JOHANNESBURG, 15 May (IRIN) - Extreme food shortages and HIV/AIDS are forcing the elderly in Southern Africa to become breadwinners all over again, HelpAge said on Wednesday.
The organisation recently conducted a study on the plight of the elderly in Southern Africa and found that grandparents are using their meagre resources to fill the void left by their children who are either searching for work in the cities, or who are too sick to work. In some families where the children have been orphaned, grandparents have stepped in as the main caregivers.

Malawi and Zimbabwe are worst hit, where both governments have already declared national disasters and pleaded for help for the millions who face starvation.

"Older people are shouldering immense responsibility in the face of food shortages and they face a multiplicity of problems," Tavengwa Nhongo, HelpAge regional representative for Africa told IRIN.

When old people manage to find food, the shortages push the price up so they can't afford it. They don't have access to regular income and many, especially those who worked in the agricultural and domestic sectors, don't even have pensions.

"They retired and were told to go back to their rural homes with nothing," Nhongo said adding that Namibia, Botswana and South Africa are the only countries in Southern Africa to give government pensions.

They depend on their children to be responsible and send money and they also try and find work in the informal sector and on the land. Recent problems with rainfall - either too little or too much - has affected their opportunities in agricultural work.

Nhongo said HIV/AIDS in Southern Africa left old people to shoulder the responsibility of looking after their own sick children. Then they have to look after their grandchildren when their children die.

"It is not uncommon to find older people looking after up to 17 children. The sheer numbers they have to deal with are extremely daunting in the face of the food shortages. They have to provide food and clothing and even if school fees are free they have to pay levies and buy uniforms.

"They have to start afresh as breadwinners to look after those children.

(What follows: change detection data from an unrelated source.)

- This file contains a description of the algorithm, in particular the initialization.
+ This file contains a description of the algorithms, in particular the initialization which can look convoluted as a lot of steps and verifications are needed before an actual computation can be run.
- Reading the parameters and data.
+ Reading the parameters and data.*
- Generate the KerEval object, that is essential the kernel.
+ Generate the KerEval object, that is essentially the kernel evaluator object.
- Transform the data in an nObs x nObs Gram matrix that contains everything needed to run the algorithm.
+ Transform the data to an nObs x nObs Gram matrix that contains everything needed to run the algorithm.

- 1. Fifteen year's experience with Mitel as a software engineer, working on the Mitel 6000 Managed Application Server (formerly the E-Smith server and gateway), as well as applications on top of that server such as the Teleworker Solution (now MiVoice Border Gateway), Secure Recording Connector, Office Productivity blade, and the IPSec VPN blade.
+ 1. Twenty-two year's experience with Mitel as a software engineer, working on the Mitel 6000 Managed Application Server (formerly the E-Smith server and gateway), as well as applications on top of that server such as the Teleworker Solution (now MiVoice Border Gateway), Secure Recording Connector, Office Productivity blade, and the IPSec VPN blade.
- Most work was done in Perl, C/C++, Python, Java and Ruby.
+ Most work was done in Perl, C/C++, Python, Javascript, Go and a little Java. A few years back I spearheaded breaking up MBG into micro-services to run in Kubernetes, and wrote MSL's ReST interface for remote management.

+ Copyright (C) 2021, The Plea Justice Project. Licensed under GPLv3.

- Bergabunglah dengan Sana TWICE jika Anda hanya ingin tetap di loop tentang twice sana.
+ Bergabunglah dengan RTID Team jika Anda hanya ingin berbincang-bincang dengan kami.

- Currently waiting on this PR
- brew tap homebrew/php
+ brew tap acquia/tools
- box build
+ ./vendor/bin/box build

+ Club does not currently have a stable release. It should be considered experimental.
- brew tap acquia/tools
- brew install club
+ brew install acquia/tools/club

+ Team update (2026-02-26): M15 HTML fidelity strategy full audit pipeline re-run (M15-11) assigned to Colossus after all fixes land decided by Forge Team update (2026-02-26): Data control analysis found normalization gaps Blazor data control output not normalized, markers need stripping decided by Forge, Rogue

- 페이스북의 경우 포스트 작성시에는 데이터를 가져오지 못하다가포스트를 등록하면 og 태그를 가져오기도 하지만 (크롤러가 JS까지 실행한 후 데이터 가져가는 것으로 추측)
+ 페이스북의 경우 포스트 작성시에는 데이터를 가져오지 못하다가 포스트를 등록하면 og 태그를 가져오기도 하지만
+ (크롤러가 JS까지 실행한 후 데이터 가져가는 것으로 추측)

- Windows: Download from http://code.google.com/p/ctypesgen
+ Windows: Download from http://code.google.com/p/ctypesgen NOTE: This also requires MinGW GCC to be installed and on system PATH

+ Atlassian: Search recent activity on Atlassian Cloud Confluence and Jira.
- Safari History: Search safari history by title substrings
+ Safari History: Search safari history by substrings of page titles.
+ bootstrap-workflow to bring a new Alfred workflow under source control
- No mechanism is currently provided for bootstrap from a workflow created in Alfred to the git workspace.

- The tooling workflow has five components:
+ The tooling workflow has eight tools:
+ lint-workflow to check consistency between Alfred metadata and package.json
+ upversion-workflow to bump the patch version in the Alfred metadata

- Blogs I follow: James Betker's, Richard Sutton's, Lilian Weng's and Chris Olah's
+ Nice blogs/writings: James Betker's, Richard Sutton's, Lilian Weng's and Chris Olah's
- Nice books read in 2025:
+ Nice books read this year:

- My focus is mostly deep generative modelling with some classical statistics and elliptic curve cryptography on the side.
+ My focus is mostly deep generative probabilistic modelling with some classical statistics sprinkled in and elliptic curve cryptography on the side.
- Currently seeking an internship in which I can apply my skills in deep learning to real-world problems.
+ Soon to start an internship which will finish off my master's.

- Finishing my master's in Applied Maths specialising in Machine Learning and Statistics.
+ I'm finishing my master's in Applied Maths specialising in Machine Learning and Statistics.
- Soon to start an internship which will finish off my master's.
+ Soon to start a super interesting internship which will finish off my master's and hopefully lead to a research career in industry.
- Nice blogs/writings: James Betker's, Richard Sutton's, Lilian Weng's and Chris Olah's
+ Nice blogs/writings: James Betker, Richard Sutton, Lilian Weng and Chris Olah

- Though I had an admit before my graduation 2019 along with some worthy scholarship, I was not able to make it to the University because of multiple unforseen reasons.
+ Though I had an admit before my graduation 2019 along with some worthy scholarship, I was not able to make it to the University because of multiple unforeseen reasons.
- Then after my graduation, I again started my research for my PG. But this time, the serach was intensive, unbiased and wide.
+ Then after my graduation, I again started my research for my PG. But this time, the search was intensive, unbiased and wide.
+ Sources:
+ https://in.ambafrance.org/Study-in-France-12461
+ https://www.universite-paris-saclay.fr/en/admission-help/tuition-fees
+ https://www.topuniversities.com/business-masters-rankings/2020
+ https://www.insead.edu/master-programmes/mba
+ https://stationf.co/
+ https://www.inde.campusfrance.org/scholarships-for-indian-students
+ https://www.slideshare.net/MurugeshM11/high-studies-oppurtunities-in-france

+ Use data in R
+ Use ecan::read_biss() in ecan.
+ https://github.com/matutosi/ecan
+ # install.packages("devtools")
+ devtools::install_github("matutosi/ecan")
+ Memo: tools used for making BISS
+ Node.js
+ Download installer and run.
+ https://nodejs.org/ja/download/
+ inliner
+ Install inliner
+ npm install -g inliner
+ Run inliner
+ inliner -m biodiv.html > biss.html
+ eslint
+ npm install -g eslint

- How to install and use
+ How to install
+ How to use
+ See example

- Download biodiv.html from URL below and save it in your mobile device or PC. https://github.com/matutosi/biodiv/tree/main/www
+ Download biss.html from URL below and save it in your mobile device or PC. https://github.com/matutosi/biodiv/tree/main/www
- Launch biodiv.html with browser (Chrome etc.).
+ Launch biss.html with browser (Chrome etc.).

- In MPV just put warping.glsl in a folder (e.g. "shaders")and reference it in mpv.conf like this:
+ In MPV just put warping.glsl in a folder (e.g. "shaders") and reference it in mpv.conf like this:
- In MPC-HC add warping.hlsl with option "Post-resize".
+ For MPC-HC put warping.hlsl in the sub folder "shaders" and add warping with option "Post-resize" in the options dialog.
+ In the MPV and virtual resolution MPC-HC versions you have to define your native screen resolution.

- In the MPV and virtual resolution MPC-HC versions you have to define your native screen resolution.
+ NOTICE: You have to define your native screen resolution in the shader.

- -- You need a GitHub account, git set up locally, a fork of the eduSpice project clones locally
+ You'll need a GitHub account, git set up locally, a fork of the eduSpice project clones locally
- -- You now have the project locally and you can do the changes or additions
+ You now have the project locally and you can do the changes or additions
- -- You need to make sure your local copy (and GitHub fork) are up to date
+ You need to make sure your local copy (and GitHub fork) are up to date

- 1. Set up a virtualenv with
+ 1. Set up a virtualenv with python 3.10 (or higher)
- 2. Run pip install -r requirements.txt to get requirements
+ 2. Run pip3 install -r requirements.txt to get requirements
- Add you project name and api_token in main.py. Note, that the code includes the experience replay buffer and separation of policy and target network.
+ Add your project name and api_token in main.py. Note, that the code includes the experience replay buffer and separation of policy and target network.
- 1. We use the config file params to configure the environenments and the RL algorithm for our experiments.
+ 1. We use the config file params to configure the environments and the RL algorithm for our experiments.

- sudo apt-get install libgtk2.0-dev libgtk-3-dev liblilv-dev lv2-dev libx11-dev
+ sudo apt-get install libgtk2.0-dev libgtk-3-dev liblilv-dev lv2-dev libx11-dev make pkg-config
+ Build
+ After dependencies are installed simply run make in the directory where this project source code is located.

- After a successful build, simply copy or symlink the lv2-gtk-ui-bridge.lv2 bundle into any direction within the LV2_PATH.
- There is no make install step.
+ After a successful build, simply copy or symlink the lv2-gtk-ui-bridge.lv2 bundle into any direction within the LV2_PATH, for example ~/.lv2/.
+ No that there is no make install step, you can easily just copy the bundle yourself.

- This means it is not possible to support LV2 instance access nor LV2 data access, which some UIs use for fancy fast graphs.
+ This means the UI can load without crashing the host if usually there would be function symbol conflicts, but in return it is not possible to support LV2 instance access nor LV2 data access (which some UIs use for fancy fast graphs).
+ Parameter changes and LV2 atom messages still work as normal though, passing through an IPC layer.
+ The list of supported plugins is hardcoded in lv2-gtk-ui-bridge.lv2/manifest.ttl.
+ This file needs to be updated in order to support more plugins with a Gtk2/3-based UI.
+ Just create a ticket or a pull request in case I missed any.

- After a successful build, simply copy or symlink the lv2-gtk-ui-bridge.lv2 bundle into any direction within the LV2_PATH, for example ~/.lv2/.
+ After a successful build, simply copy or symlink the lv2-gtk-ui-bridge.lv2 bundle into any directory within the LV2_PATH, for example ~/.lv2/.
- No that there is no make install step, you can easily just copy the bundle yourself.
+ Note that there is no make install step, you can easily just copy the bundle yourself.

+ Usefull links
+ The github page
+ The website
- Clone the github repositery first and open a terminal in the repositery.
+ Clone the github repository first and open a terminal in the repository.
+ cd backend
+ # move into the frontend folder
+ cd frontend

I saw in Malawi last year how old people gave food to children then tied cloth around their own stomach when they went to sleep so they wouldn't feel the hunger," Nhongo said.

"People are dying of starvation - they are actually starving. People are relying on wild foods which are seasonal and not always available."

When things get that bad, parents will try anything to secure food. They even leave their villages and go to cities where they hope to beat the high unemployment figures and find a job. This leaves older people exposed as they look after children with their own dwindling energy levels.

"Old people are ignored - painfully so - by aid organisations," Nhongo said.

"They are the last to be looked at in the face of any interventions. Aid organisations look first at women, pregnant women, and children. Older people are considered last in every catastrophe and their needs are addressed last, they are evacuated last and resettled last."

They complain that their knowledge of communities is not sought during aid agency assessments.

Nhongo said the HelpAge report hoped to create awareness of the problems older people face and hoped aid agencies would consider them in their intervention strategies.

"Older people are key in ensuring that families survive but they experience such negative attitudes," he said.